EXERCISE GOAL. Set down the entries below exactly; drop the pictures.

DATA SUPPLIED.
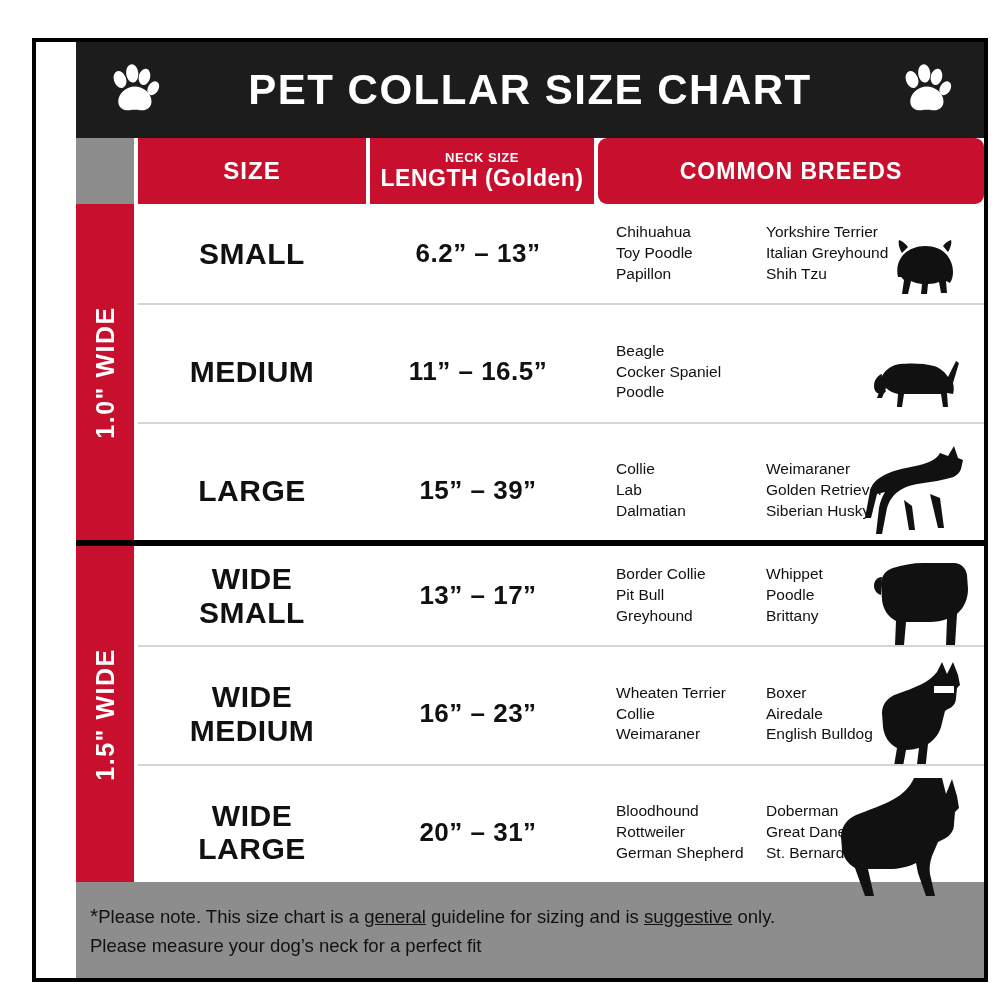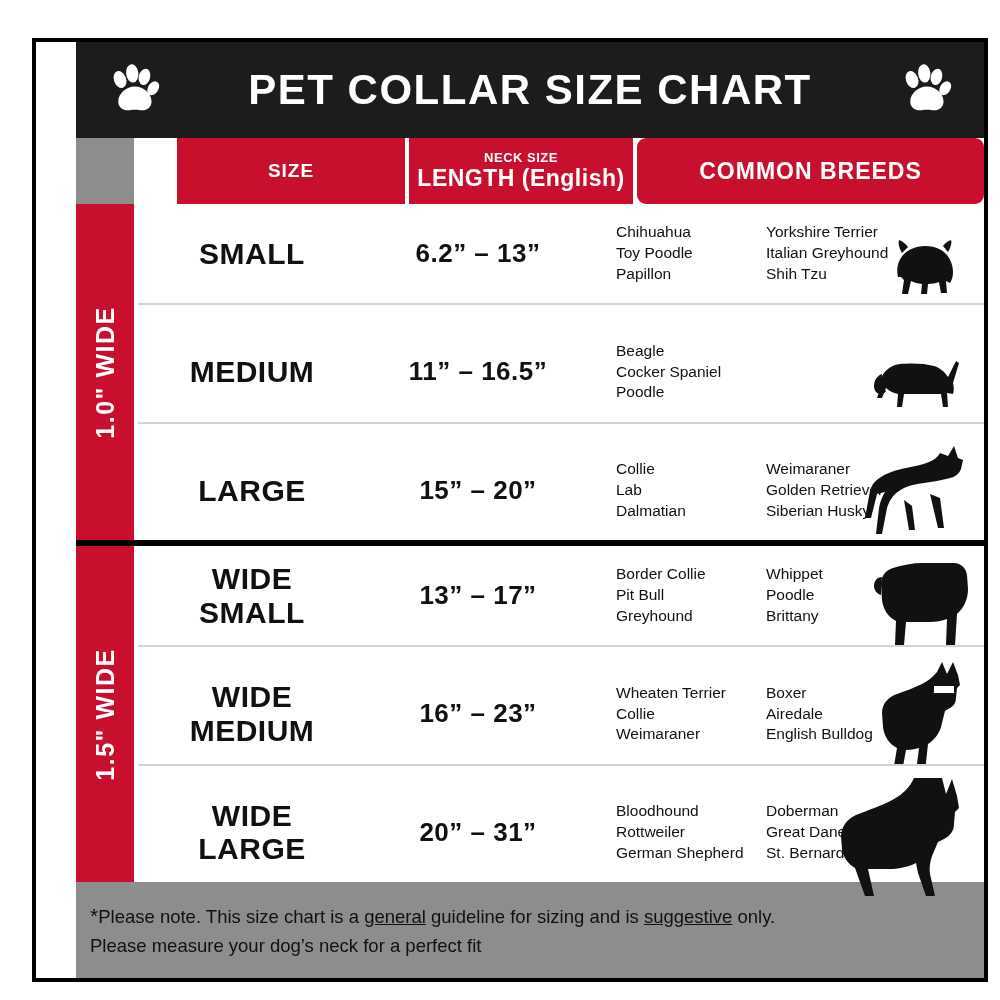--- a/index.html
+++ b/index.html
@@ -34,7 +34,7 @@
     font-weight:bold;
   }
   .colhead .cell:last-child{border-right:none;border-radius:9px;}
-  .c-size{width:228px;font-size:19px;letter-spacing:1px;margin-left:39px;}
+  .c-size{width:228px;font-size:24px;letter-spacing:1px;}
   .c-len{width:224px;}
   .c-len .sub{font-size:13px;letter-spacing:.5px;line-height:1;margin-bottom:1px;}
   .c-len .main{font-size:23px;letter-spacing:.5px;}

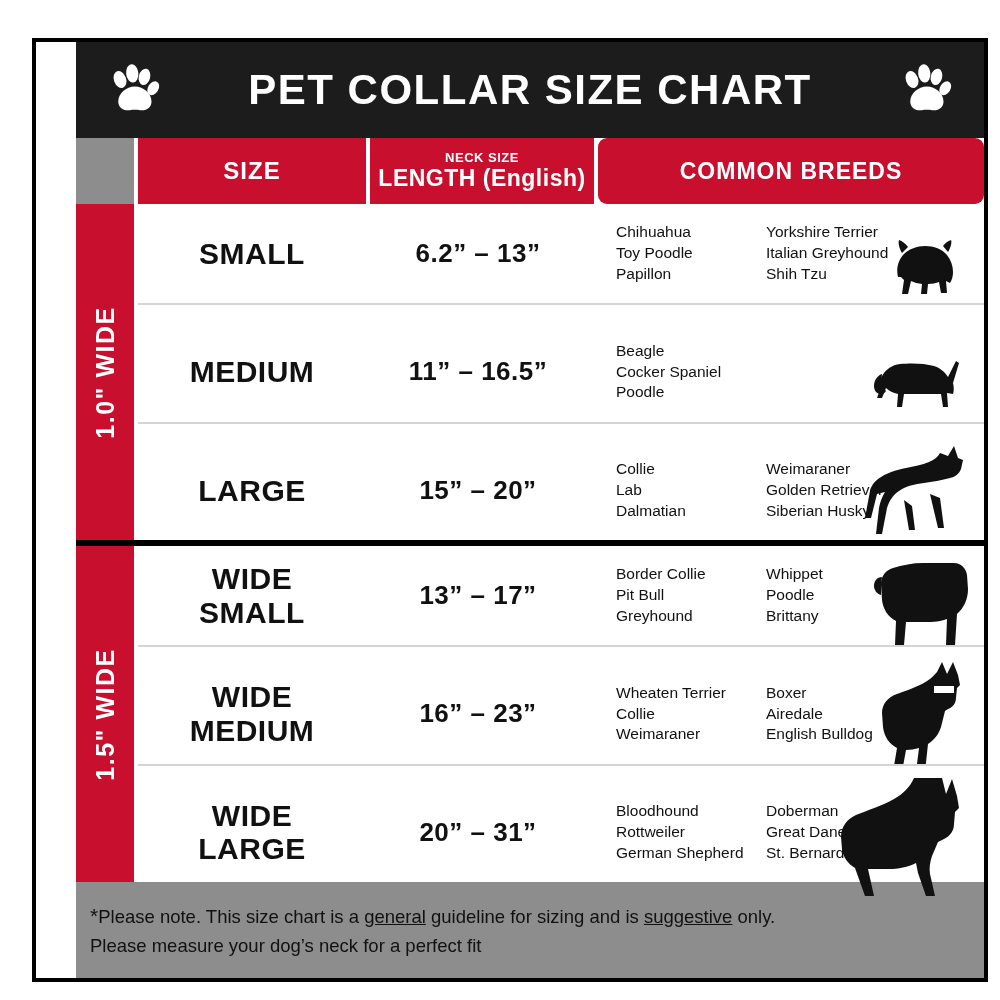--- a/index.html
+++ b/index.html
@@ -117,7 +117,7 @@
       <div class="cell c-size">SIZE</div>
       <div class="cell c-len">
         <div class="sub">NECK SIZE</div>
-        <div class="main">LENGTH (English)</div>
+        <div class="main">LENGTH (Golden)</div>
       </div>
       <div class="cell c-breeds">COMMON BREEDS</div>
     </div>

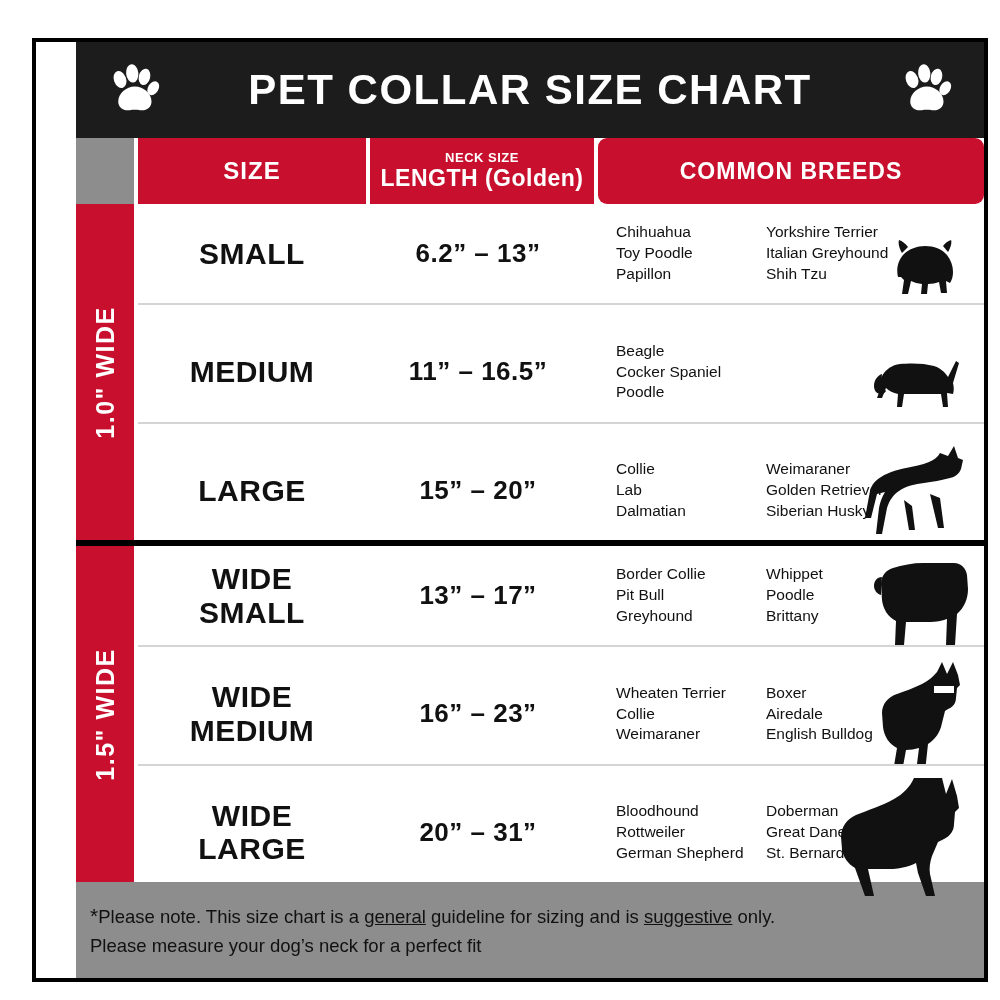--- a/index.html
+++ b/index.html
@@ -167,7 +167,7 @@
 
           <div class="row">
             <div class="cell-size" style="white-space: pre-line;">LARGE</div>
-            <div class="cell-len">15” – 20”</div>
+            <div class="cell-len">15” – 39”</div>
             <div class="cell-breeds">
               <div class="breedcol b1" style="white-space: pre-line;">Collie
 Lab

EXPECTED ANSWER.
--- a/index.html
+++ b/index.html
@@ -34,7 +34,7 @@
     font-weight:bold;
   }
   .colhead .cell:last-child{border-right:none;border-radius:9px;}
-  .c-size{width:228px;font-size:19px;letter-spacing:1px;margin-left:39px;}
+  .c-size{width:228px;font-size:24px;letter-spacing:1px;}
   .c-len{width:224px;}
   .c-len .sub{font-size:13px;letter-spacing:.5px;line-height:1;margin-bottom:1px;}
   .c-len .main{font-size:23px;letter-spacing:.5px;}

--- a/index.html
+++ b/index.html
@@ -117,7 +117,7 @@
       <div class="cell c-size">SIZE</div>
       <div class="cell c-len">
         <div class="sub">NECK SIZE</div>
-        <div class="main">LENGTH (English)</div>
+        <div class="main">LENGTH (Golden)</div>
       </div>
       <div class="cell c-breeds">COMMON BREEDS</div>
     </div>

--- a/index.html
+++ b/index.html
@@ -167,7 +167,7 @@
 
           <div class="row">
             <div class="cell-size" style="white-space: pre-line;">LARGE</div>
-            <div class="cell-len">15” – 20”</div>
+            <div class="cell-len">15” – 39”</div>
             <div class="cell-breeds">
               <div class="breedcol b1" style="white-space: pre-line;">Collie
 Lab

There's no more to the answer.